Metadata testing has been worked into this experimentation, testing out the different mapped metadata schemas and providing feedback on these (a more detailed blog on this will appear at some point, along with one about capture settings).

Out of all this, we have come up with best standards for most of the different material we will be working with, though these standards will needed to be tweaked here and there for specific items, but importantly, we have a solid starting point from which to do this. This has also helped us to get know the material and create a workflow specifically tailored to that material and the overall project outcome. It could also be carried forward into future projects, again as a starting point.

We have also now looked at most actual items that have been selected and have notes on how we will approach the capture of each one and the particular parts that we are to capture.

As the e-learning module is one of the key outcomes of the CHARTER project, we have prioritised items selected for the course this will be based on and are now about to embark on the definitive capture of these items.

Project Plan Updated

Following JISC approval to use DSpace instead of Fedora, an updated project plan has been created and can be viewed here. http://projects.exeter.ac.uk/charter/documents.htm

Website Update

The CHARTER website now contains all the minutes and actions from board and team meetings under the ‘Documents’ tab.

CHARTER Project Board

The CHARTER Project Board met for the first time on 10 December 2008. Advice was sought from the Board on topics ranging from the repository software, metadata standards and selection criteria, as well as on longer term outcomes which might arise from the project. The Board includes CHARTER’s institutional sponsor, the academic lead for the project and an expert in technology, heritage and education. Perhaps most importantly, the academic lead for CHARTER again underlined the teaching and learning needs that are driving the project forward.

Update on Repository

Following a meeting of Technical Sub-Group last week, CHARTER will be making the final decision on which repository software to use at its next Project Team meeting (17 December). Ray Burnley is currently scoping fedora and DSpace. Approval will be needed from JISC for any change to the plans submitted. Discussion will also take place at the first Project Board meeting (12 December).

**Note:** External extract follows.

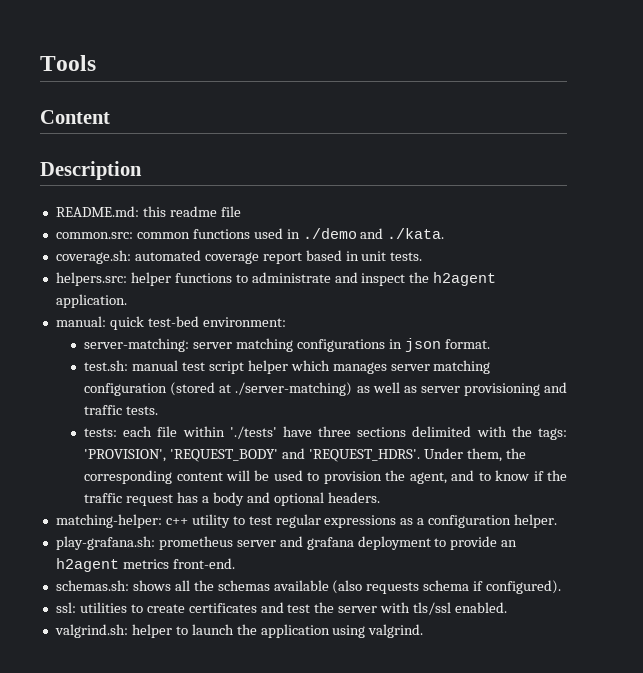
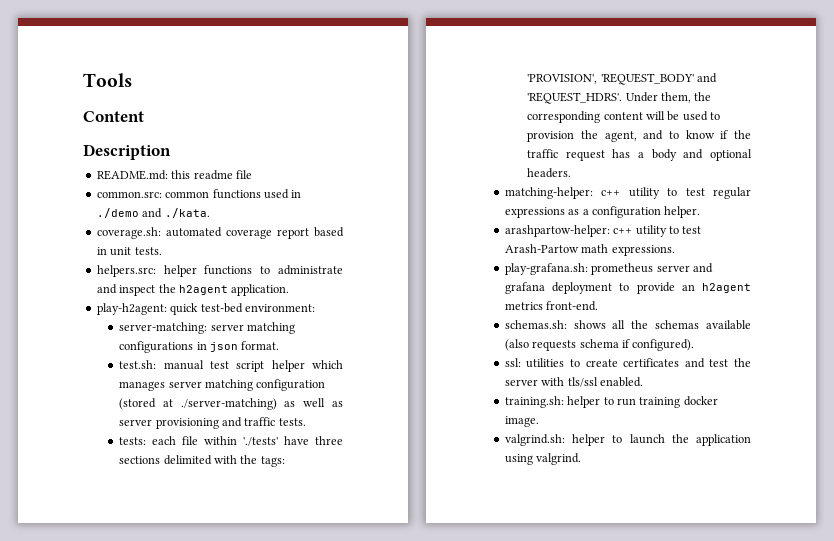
[55,316,106,327] manual: -> [96,303,167,315] play-h2agent:
(558, 521) none -> [504,225,702,237] [504,244,675,256] // arashpartow-helper: c++ utility to test Arash-Partow math expressions.
(508, 607) none -> [504,396,718,408] [504,416,539,427] // training.sh: helper to run training docker image.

Report from Programme Meeting

I attended the JISC Programme Meeting on 18/19 November in Oxford. The papers presented are now available online at: 
http://www.jisc.ac.uk/whatwedo/programmes/digitisation/events.aspx

These include presentations on Project Management, User Engagement and Web Userbility.

Project Initiation Document

On 29 October 2008, the CHARTER Project Board signed off the Project Initiation Document. Whilst considerable work has been ongoing in the background, this milestone sees formal agreement of the scope and effort required to complete this project. The final PID will be uploaded to the project website when that is fully operational.